Ein neuer Typus Wohngebiet muss her
Fachanwalt Andreas Möller zog die vorgeschriebene Nutzungsmischung in der Friedrichstadt und am Leipziger Platz in Zweifel. Die Vorgabe, 20 Prozent Wohnanteil zu realisieren, programmiere Lärmkonflikte. Stadtplaner Dogan Yurdakul hielt dagegen: Das planerische Leitbild der Nutzungsmischung dürfe nicht einfach geopfert werden. Sinnvoll sei, einen neuen Typus von innerstädtischem Wohngebiet zu definieren, der höhere Toleranzschwellen für Lärm zulasse. „Bisher gibt es nur das allgemeine Wohngebiet, das ist dann die gleiche Kategorie wie in Buxtehude.“ Diesem Vorschlag schloss sich auch Kirchner an.
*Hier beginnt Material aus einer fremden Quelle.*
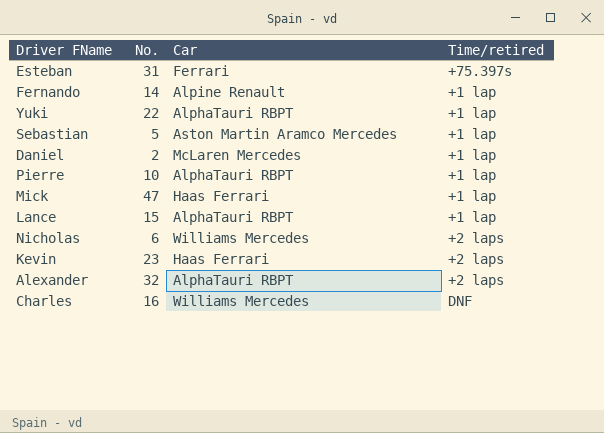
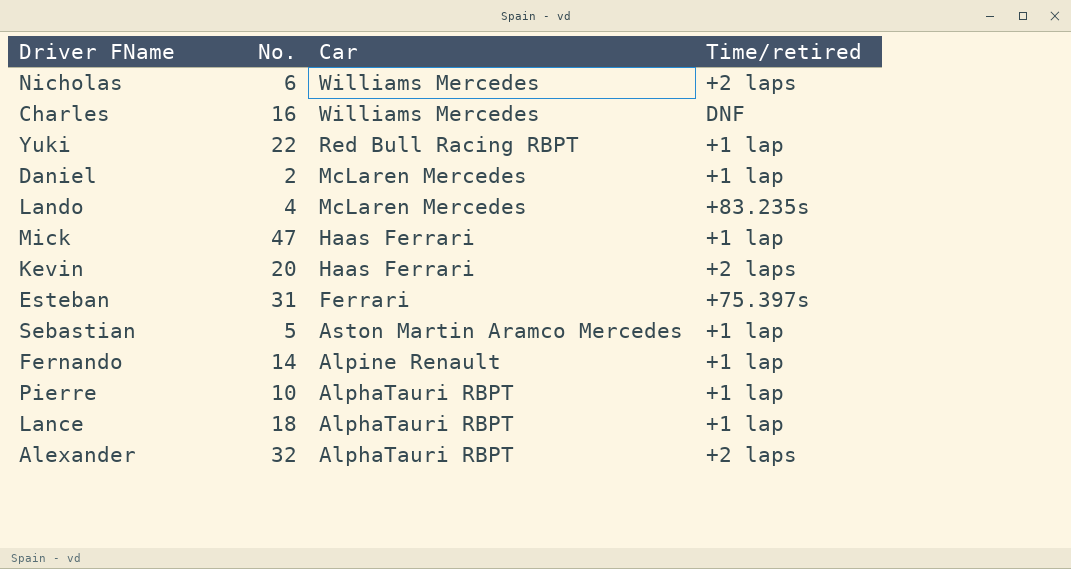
row order: none -> Car descending
Yuki | Car: AlphaTauri RBPT -> Red Bull Racing RBPT
row Lando: none -> 4 | McLaren Mercedes | +83.235s
Kevin | No.: 23 -> 20
Lance | No.: 15 -> 18

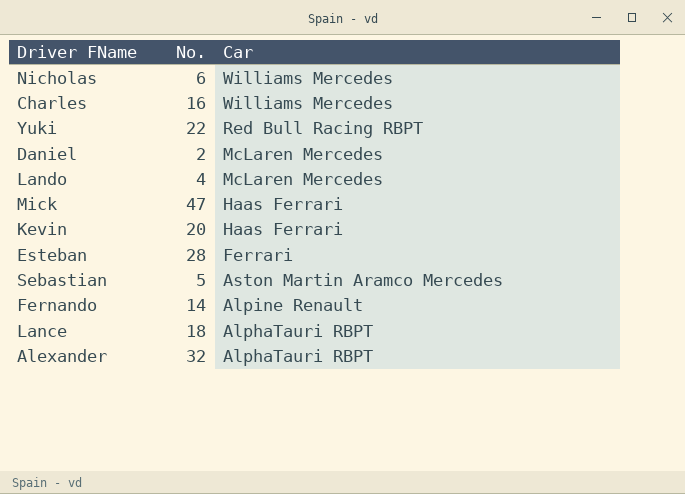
column Time/retired | position: 4 -> none
row Pierre: 10 | AlphaTauri RBPT | +1 lap -> none
Esteban | No.: 31 -> 28

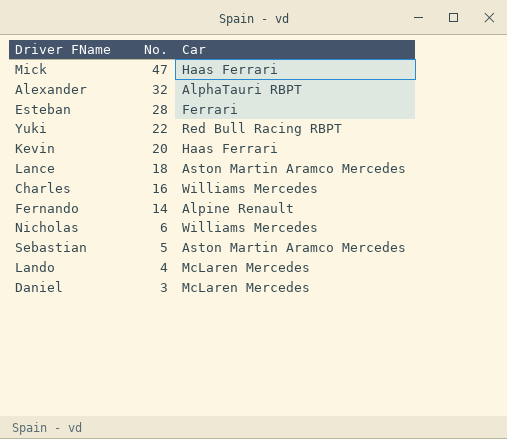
row order: Car descending -> No. descending
Lance | Car: AlphaTauri RBPT -> Aston Martin Aramco Mercedes
Daniel | No.: 2 -> 3

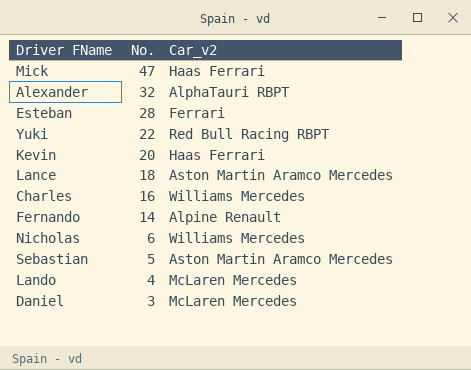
column name: Car -> Car_v2

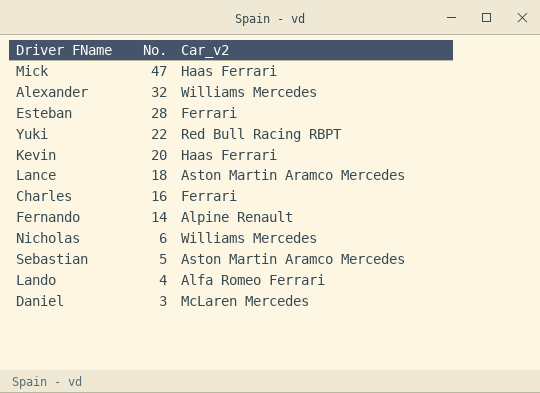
Alexander | Car_v2: AlphaTauri RBPT -> Williams Mercedes
Charles | Car_v2: Williams Mercedes -> Ferrari
Lando | Car_v2: McLaren Mercedes -> Alfa Romeo Ferrari

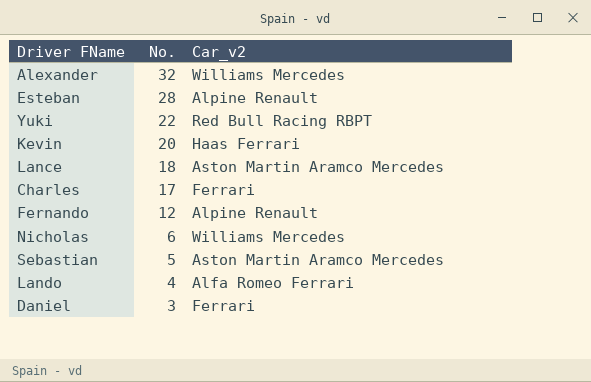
row Mick: 47 | Haas Ferrari -> none
Esteban | Car_v2: Ferrari -> Alpine Renault
Charles | No.: 16 -> 17
Fernando | No.: 14 -> 12
Daniel | Car_v2: McLaren Mercedes -> Ferrari

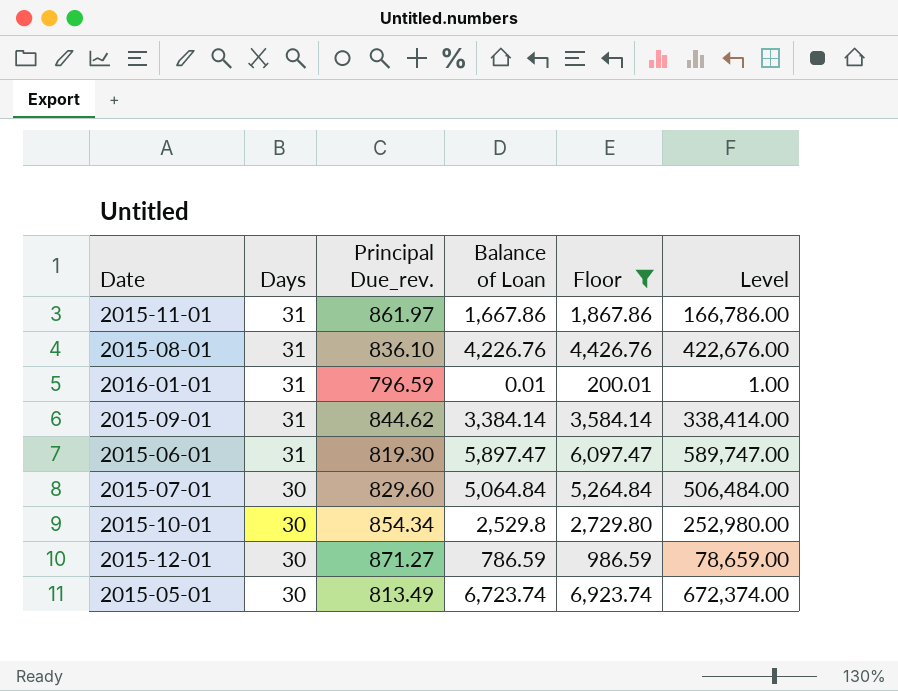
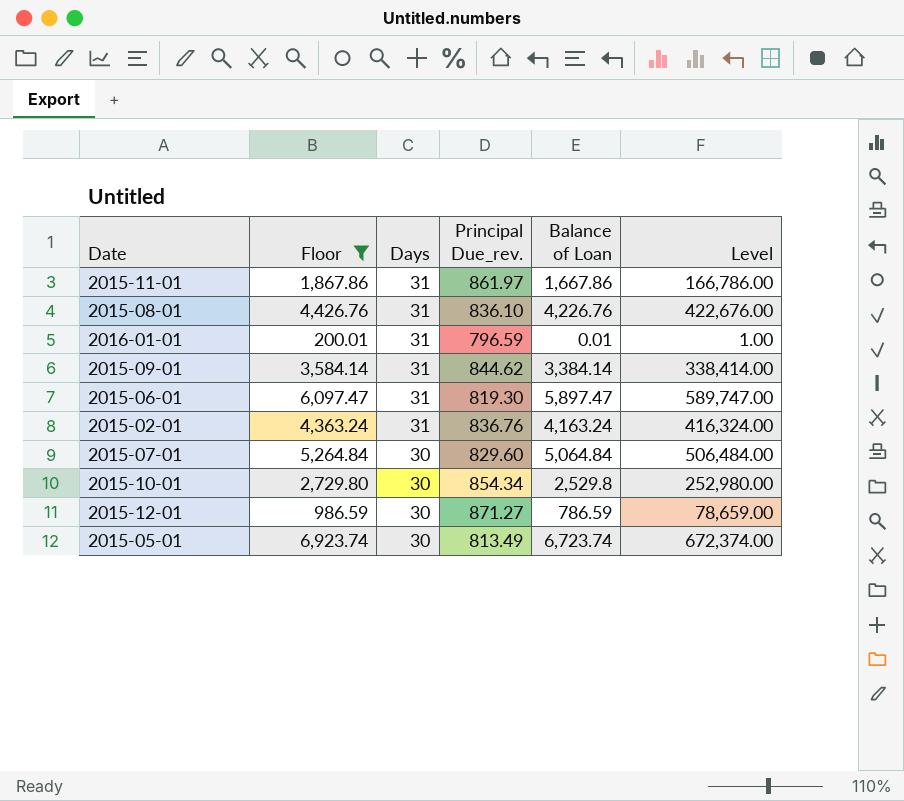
column Floor | position: 5 -> 2
row 2015-02-01: none -> 4,363.24 | 31 | 836.76 | 4,163.24 | 416,324.00

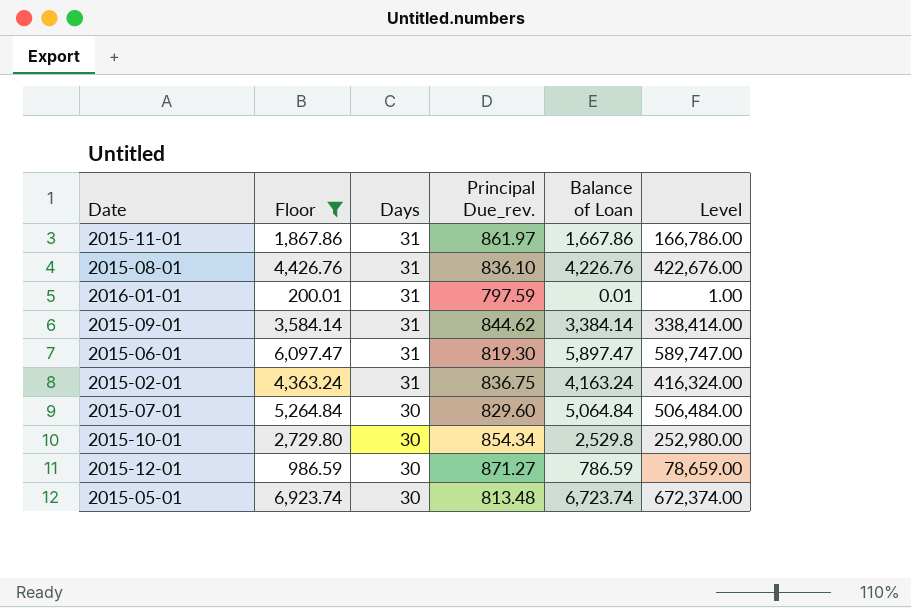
2016-01-01 | Principal Due_rev.: 796.59 -> 797.59
2015-02-01 | Principal Due_rev.: 836.76 -> 836.75
2015-05-01 | Principal Due_rev.: 813.49 -> 813.48

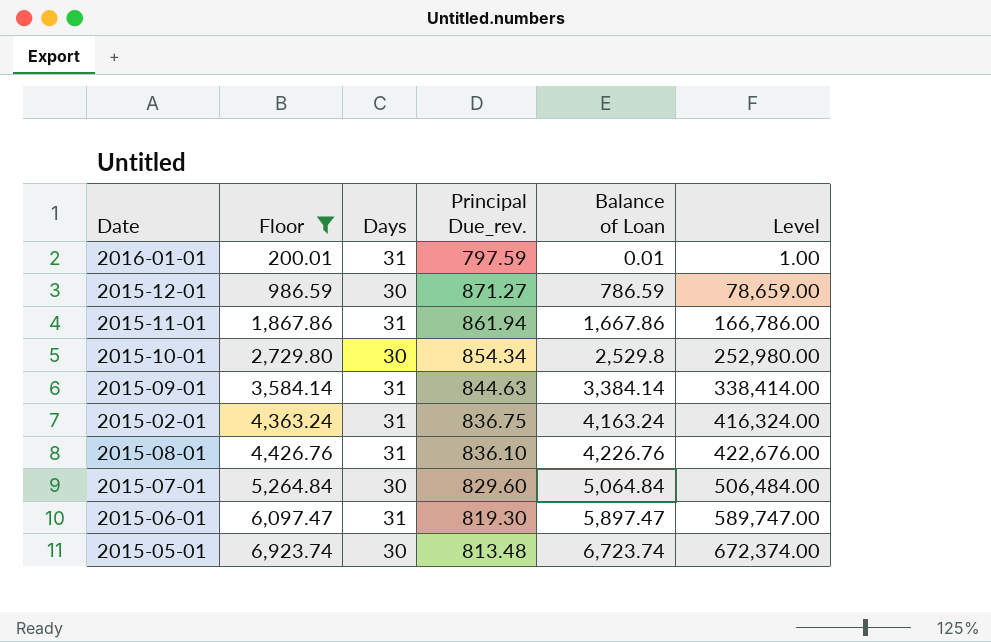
row order: Days descending -> Floor ascending
2015-11-01 | Principal Due_rev.: 861.97 -> 861.94
2015-09-01 | Principal Due_rev.: 844.62 -> 844.63

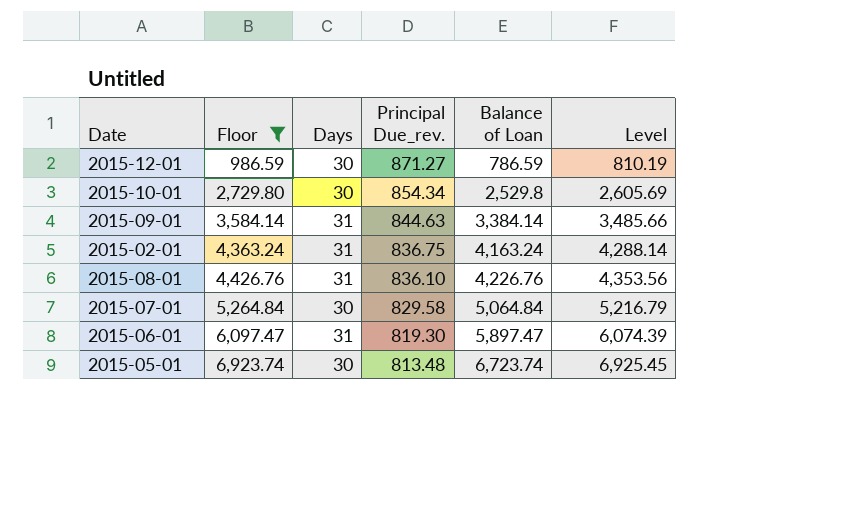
column Level | formula: [Balance of Loan] * 100 -> [Balance of Loan] * 1.03
row 2016-01-01: 200.01 | 31 | 797.59 | 0.01 | 1.00 -> none
row 2015-11-01: 1,867.86 | 31 | 861.94 | 1,667.86 | 166,786.00 -> none
2015-07-01 | Principal Due_rev.: 829.60 -> 829.58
Ein neuer Wohngebietstypus der Bauleitplanung würde vielleicht auch das Problem der Kulturbrauerei an der Schönhauser Allee lösen. Dort existiert bislang kein planerischer Schutz für den Kulturstandort. Die Brauereigebäude schirmen den Lärm aus dem Innenhof ab. Doch der Schutz reicht nur bis zur vierten Etage der Nachbarhäuser, inzwischen sind aber viele Dachgeschosse ausgebaut. Jetzt gibt es Lärmkonflikte, und die Kulturbrauerei muss für zusätzlichen Schallschutz sorgen. „Daran hat bei der Genehmigung der Dachausbauten niemand gedacht“, sagt Kirchner. Wieder was gelernt. Es gibt Hoffnung: Andreas Möller berichtete von einem Lärmkompromiss an der Columbiahalle in Tempelhof. Dort wolle ein Investor Wohnhäuser errichten, und beide Seiten hätten sich auf ein Schallschutzkonzept geeinigt. Auch Kirchner setzt auf zunehmende Akzeptanz. Lärm in der Stadt sei eine Frage der Gewöhnung. Einige Baugruppen errichteten in Pankow ihre Häuser direkt an den Gleisen der Bahn. „Da rollen nachts die Kesselwagen vorbei.“ Auch die Clubs kehrten sicher bald in den Bezirk zurück.